Antanarivo, Madagascar --- It’s dawn at the Madagascar Biodiversity Center here. The roosters are crowing. The birds are chirping. And the lemurs are hooting and cackling at some inside joke that I must have missed.

The talkative primates with curious faces and long tails are probably Madagascar’s most famous residents. More than 70 species of different sizes, colors and dispositions are entirely unique to this island, but they comprise just a tiny fraction of Madagascar’s distinctive plant and animal life. Bright chameleons, massive ‘upside-down’ baobab trees and, as Dr. Brian Fisher from the California Academy of Sciences points out, nearly 100 percent of the country’s ants are found only on this piece of land the size of Texas that is isolated by 200 miles of ocean from the east coast of Africa.

For almost a decade, Dr. Fisher -- Chairman of the Cal Academy’s entomology department (a.k.a., the Ant Guy) -- has been traveling the 11,000 miles from San Francisco to this island that comprises one of the most diverse, unique and endangered biological hotspots on the planet. More than 90 percent of the country’s rich natural ecology is already lost to habitat destruction. Dr. Fisher and his team at the Madagascar Biodiversity Center are in a race against time to study and preserve what remains.  

The deforestation problem is particularly dire in the country’s desert southwest. Just inland from the white sand beaches of the coast lies the rare spiny forest. Nearly all of the plant and animal life inhabiting this arid region is found nowhere else on earth. Home to unique species of thorny octopus trees, aloe, baobabs, tortoises, mongooses and -- you guessed it -- lemurs, the spiny forest is being destroyed at an astonishing rate. Interestingly, it’s a problem of power. (See photos from the project here.)

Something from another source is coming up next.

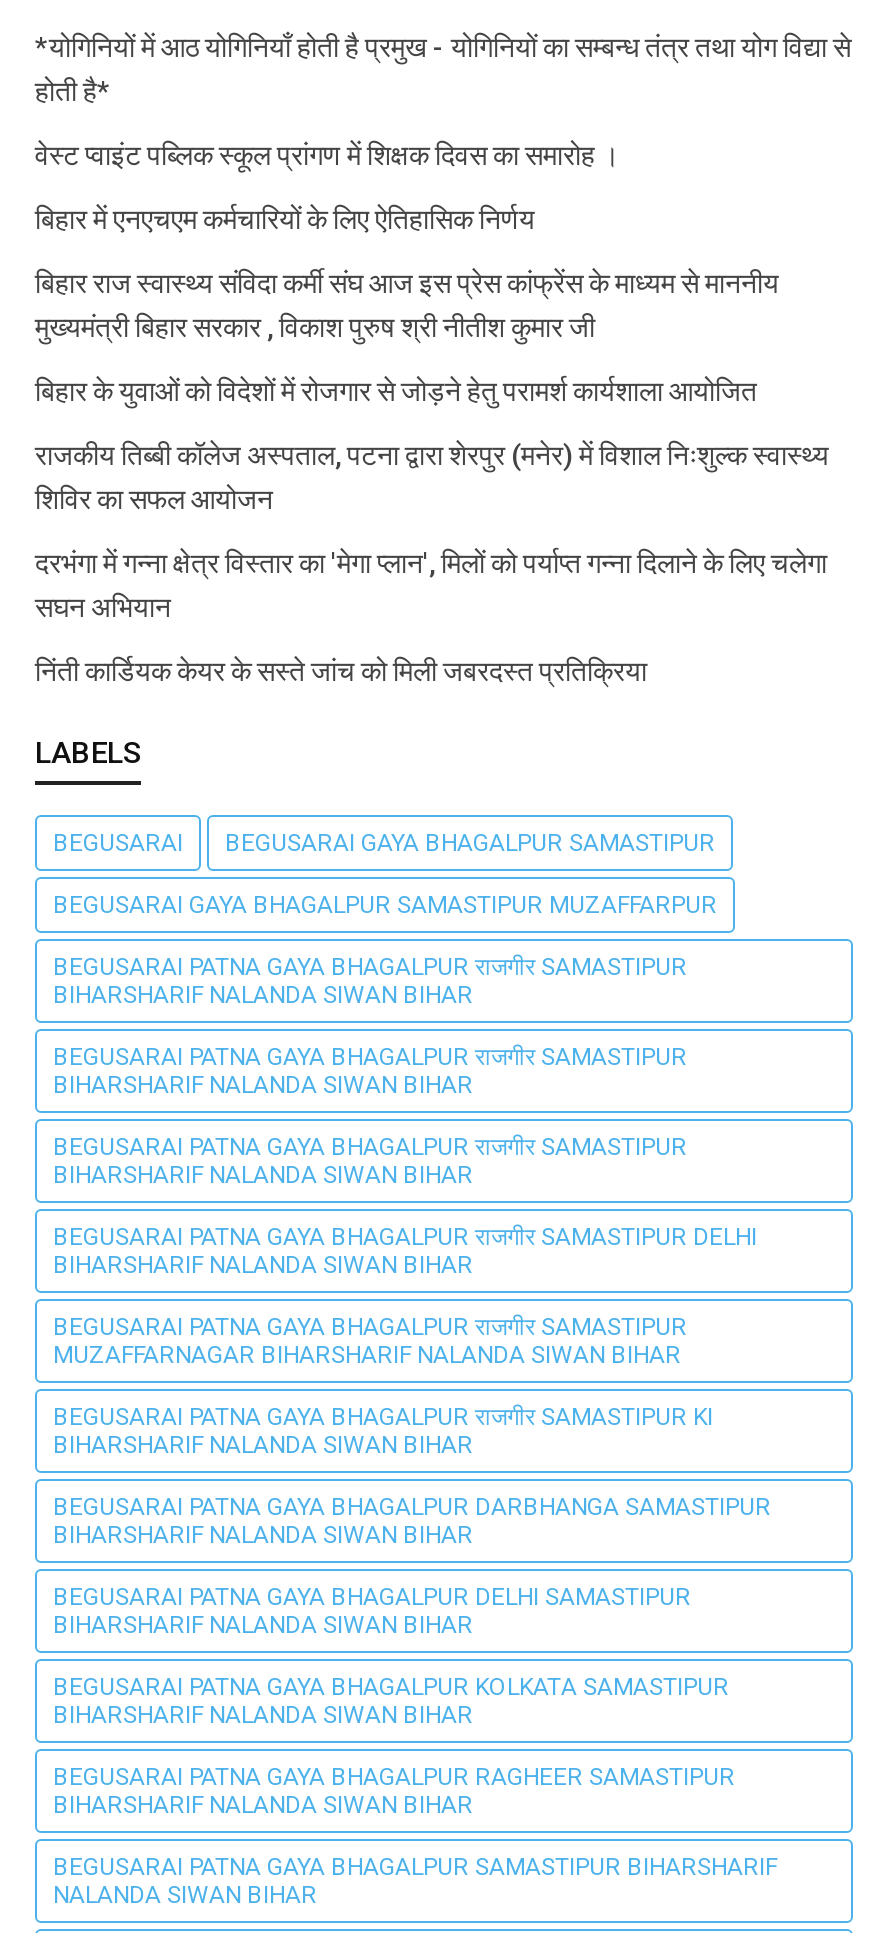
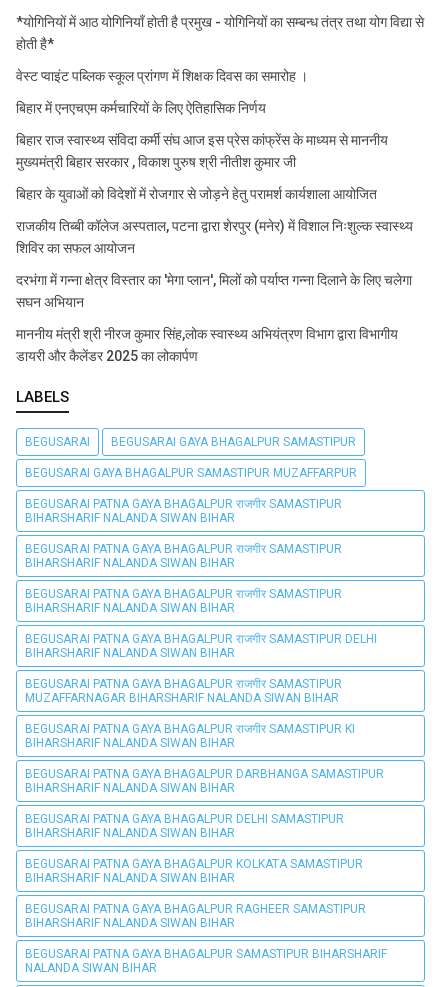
- निंती कार्डियक केयर के सस्ते जांच को मिली जबरदस्त प्रतिक्रिया
+ माननीय मंत्री श्री नीरज कुमार सिंह,लोक स्वास्थ्य अभियंत्रण विभाग द्वारा विभागीय
+ डायरी और कैलेंडर 2025 का लोकार्पण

Local communities rely on the slow-growing forest to supply fuel for cooking. It goes without saying that reliable gas and electricity infrastructure is virtually non-existent in this remote corner of one of the poorest countries in the world. And so the children of the villages collect wood to make charcoal for kitchen fires. As each year passes and the population grows, the children must go farther and farther to collect the wood they need. The villages’ meager daily subsistence is the single greatest threat to this fragile ecosystem.

I’m here along with a team from SunPower and others from the Bay Area’s renewable energy industry that Dr. Fisher has recruited to help explore solutions. Surely, he figures, the same cleantech innovation engine that’s delivered breakthrough technologies and record market growth back home is equipped to tackle Madagascar’s energy challenges.

We’re starting with the crown jewel of Dr. Fisher’s conservation efforts: the Madagascar Biodiversity Center, where he serves as Executive Director. Located in the nation’s sprawling capital city of Antananarivo, the Center has a particular focus on empowering local students to protect their country’s rich biological heritage. Center personnel instruct students from the University of Madagascar in systematics, ecology and conservation. Today, the Center is abuzz with students peering through microscopes, identifying specimens from the field, and flashing the signature Malagasy smile. But this work is routinely interrupted by the region’s intermittent power supply, which Dr. Fisher estimates has cost tens of thousands of dollars in lost equipment and productivity over the past five years.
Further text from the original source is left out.